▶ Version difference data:
*****
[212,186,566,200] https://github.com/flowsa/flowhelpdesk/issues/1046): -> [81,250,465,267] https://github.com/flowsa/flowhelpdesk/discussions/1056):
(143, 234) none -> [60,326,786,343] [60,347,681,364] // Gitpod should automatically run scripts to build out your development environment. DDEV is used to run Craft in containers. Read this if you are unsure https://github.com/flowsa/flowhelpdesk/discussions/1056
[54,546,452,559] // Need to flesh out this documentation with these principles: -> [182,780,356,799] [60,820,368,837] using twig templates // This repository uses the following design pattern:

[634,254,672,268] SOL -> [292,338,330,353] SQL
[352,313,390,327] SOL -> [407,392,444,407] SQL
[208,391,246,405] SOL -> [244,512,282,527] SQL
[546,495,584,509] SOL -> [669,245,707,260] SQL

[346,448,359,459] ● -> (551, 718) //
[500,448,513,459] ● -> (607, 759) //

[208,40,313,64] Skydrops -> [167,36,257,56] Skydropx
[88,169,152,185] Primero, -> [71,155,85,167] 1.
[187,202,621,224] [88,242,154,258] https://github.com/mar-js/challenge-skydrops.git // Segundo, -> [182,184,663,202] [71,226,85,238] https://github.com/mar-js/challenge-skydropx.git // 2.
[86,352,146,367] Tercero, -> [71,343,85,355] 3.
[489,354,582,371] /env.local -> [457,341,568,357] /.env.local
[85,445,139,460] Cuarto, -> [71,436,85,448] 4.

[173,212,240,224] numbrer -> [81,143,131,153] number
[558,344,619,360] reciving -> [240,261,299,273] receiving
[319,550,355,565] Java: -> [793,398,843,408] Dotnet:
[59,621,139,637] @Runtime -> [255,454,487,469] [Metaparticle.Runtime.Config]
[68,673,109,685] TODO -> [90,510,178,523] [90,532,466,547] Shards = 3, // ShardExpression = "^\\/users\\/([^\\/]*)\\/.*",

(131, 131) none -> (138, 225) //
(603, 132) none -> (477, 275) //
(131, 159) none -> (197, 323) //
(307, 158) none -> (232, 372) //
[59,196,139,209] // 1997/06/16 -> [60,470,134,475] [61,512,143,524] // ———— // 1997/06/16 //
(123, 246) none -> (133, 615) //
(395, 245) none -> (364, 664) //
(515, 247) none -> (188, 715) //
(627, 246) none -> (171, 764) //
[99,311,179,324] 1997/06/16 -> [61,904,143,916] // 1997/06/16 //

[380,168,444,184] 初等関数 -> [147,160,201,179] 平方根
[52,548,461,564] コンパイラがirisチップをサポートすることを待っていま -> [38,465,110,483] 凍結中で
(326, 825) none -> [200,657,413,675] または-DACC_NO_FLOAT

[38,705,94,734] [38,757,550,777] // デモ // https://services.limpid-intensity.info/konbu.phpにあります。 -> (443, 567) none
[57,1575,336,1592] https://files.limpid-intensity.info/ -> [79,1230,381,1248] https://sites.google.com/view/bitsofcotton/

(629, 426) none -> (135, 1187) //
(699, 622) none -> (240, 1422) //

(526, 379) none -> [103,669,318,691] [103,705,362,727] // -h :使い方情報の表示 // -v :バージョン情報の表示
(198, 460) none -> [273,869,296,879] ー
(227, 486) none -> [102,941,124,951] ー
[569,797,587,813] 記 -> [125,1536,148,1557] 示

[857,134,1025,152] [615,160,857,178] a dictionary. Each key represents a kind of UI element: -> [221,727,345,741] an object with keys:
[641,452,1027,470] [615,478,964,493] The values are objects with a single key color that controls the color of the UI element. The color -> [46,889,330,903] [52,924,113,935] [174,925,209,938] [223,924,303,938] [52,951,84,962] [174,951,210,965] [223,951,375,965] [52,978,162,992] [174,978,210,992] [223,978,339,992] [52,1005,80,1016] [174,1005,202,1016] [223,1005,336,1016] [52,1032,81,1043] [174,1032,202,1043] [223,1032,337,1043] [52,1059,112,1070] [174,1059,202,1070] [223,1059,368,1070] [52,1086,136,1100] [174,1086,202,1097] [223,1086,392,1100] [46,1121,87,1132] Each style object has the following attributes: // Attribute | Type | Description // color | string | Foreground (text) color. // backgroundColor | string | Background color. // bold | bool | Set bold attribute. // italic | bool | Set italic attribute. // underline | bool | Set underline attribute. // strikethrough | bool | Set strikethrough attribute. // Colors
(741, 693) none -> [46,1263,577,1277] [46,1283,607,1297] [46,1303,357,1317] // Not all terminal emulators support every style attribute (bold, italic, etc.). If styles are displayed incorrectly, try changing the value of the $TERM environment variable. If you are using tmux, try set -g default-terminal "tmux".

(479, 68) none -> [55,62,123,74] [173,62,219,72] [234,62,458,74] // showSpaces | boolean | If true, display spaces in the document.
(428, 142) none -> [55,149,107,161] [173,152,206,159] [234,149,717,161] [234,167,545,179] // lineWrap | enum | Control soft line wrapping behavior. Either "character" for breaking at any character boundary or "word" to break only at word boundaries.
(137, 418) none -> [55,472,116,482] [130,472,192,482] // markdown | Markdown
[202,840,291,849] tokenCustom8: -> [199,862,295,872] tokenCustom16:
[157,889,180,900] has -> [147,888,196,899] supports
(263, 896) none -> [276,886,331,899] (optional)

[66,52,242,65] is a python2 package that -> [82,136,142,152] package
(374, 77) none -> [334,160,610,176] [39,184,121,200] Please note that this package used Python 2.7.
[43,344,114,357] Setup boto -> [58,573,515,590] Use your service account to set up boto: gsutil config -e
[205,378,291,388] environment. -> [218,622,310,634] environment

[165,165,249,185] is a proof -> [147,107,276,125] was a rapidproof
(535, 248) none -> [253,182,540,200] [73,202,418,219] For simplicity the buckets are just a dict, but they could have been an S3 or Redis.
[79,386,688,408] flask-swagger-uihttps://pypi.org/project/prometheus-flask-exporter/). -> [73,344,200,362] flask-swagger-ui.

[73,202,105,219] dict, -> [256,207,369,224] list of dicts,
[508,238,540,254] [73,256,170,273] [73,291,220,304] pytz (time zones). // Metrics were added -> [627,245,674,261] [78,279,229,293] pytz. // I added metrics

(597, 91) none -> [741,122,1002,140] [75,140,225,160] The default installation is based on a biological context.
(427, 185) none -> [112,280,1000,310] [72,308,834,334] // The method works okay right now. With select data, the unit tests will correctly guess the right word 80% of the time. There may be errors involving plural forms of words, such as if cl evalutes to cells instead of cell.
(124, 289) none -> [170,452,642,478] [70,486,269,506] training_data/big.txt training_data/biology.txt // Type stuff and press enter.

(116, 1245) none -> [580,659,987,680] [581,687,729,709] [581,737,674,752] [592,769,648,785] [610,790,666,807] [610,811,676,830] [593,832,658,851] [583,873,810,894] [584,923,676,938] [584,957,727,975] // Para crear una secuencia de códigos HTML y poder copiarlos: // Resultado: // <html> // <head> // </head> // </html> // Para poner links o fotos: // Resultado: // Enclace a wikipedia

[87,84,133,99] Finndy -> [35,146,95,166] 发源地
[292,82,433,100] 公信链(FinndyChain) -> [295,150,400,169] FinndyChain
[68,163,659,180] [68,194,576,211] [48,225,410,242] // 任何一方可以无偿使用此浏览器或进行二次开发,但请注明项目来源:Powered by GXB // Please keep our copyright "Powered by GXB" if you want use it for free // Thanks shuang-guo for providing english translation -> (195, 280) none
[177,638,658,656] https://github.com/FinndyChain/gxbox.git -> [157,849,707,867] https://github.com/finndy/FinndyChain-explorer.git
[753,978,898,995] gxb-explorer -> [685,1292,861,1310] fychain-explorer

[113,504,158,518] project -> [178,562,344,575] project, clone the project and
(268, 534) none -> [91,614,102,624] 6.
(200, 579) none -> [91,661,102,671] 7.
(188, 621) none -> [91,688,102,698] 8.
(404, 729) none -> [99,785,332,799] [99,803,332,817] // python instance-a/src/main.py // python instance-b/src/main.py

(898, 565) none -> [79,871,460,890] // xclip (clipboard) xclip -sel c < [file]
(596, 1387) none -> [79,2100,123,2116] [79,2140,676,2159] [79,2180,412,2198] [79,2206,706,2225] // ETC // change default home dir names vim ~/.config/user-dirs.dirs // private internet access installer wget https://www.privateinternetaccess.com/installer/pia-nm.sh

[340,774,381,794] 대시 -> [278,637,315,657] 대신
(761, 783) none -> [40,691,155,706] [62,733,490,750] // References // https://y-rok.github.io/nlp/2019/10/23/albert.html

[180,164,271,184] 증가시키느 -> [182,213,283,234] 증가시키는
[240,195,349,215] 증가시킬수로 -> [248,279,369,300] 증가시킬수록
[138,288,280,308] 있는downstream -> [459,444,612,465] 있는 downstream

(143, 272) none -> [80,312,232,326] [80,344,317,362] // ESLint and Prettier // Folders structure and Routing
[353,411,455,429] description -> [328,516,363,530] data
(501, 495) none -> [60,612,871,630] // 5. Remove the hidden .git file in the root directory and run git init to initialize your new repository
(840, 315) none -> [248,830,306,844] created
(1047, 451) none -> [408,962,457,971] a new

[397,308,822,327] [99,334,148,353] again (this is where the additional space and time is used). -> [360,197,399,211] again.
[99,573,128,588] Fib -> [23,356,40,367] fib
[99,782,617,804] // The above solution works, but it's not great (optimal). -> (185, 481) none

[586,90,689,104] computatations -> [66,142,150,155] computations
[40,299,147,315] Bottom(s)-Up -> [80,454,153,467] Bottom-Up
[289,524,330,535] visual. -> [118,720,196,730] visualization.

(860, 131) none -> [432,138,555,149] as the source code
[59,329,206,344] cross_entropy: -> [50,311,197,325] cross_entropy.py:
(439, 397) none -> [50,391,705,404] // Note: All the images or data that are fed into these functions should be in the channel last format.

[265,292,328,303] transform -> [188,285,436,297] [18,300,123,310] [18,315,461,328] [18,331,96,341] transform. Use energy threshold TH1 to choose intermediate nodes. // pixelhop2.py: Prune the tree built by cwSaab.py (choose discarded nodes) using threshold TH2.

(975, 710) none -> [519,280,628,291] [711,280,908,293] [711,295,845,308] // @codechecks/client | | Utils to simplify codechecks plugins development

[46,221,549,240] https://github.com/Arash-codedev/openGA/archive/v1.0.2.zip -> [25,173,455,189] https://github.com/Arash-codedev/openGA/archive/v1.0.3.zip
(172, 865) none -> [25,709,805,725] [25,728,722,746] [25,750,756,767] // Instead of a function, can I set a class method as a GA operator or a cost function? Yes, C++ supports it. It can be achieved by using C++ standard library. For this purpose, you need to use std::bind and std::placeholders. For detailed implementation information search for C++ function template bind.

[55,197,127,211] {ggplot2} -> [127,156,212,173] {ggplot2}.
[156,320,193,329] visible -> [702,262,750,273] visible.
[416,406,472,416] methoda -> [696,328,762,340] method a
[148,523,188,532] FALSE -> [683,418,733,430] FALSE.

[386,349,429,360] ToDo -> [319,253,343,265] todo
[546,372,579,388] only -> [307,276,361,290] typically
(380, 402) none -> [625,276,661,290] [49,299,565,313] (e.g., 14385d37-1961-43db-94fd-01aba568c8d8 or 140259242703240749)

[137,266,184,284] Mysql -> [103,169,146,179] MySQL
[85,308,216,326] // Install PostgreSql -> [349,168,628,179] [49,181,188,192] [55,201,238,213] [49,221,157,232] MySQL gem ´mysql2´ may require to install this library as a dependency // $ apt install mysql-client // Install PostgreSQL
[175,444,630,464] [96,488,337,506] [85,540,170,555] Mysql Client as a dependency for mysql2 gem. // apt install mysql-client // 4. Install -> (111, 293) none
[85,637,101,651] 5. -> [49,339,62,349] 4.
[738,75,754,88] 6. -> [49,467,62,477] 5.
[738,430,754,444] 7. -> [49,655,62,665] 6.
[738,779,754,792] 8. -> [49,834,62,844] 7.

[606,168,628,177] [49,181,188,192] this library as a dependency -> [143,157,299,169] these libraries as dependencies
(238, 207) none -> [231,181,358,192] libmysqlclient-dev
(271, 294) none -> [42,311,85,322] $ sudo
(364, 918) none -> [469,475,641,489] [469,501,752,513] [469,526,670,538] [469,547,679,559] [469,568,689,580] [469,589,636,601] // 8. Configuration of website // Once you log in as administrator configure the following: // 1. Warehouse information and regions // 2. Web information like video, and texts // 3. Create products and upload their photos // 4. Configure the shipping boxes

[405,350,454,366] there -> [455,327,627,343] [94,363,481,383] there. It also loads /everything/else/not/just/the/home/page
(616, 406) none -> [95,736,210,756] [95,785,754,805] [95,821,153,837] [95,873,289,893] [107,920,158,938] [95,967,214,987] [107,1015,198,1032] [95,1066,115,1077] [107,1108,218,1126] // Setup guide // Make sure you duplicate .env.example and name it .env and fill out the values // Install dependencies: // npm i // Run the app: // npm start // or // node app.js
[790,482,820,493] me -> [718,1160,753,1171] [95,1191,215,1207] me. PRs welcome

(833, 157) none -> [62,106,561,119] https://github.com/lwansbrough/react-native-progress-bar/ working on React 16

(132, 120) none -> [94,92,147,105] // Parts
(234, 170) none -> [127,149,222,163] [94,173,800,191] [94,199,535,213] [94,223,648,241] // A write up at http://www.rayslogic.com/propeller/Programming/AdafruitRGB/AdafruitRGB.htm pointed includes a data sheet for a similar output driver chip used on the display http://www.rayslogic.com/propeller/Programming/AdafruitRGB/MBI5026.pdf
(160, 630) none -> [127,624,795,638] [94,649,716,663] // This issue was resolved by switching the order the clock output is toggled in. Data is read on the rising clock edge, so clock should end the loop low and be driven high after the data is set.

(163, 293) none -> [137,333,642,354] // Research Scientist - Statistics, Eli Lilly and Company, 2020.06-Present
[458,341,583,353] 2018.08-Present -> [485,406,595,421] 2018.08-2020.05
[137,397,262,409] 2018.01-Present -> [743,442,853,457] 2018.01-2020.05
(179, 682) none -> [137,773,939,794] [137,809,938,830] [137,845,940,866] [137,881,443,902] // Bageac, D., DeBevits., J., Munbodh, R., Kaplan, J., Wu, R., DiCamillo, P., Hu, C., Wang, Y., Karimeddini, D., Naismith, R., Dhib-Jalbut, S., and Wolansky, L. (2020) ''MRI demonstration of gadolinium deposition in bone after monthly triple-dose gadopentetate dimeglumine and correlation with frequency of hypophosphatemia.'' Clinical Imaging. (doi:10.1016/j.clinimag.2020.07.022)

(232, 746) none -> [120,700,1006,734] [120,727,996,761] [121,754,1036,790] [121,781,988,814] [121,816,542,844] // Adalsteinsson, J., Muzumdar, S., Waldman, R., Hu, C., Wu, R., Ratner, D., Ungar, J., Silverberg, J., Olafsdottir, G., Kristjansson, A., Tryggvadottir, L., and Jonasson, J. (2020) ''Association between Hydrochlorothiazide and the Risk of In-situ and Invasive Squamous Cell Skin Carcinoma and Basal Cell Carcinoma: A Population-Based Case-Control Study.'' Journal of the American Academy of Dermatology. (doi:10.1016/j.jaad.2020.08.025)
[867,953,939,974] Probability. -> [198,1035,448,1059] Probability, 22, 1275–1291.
*****
▶ ASSIGNMENT: Give again exactly, and only, the lines above starting at the one with "(428, 142) none" and ending at the one with "(597, 91) none".

▶ ANSWER TO THE PROBLEM:
(428, 142) none -> [55,149,107,161] [173,152,206,159] [234,149,717,161] [234,167,545,179] // lineWrap | enum | Control soft line wrapping behavior. Either "character" for breaking at any character boundary or "word" to break only at word boundaries.
(137, 418) none -> [55,472,116,482] [130,472,192,482] // markdown | Markdown
[202,840,291,849] tokenCustom8: -> [199,862,295,872] tokenCustom16:
[157,889,180,900] has -> [147,888,196,899] supports
(263, 896) none -> [276,886,331,899] (optional)

[66,52,242,65] is a python2 package that -> [82,136,142,152] package
(374, 77) none -> [334,160,610,176] [39,184,121,200] Please note that this package used Python 2.7.
[43,344,114,357] Setup boto -> [58,573,515,590] Use your service account to set up boto: gsutil config -e
[205,378,291,388] environment. -> [218,622,310,634] environment

[165,165,249,185] is a proof -> [147,107,276,125] was a rapidproof
(535, 248) none -> [253,182,540,200] [73,202,418,219] For simplicity the buckets are just a dict, but they could have been an S3 or Redis.
[79,386,688,408] flask-swagger-uihttps://pypi.org/project/prometheus-flask-exporter/). -> [73,344,200,362] flask-swagger-ui.

[73,202,105,219] dict, -> [256,207,369,224] list of dicts,
[508,238,540,254] [73,256,170,273] [73,291,220,304] pytz (time zones). // Metrics were added -> [627,245,674,261] [78,279,229,293] pytz. // I added metrics

(597, 91) none -> [741,122,1002,140] [75,140,225,160] The default installation is based on a biological context.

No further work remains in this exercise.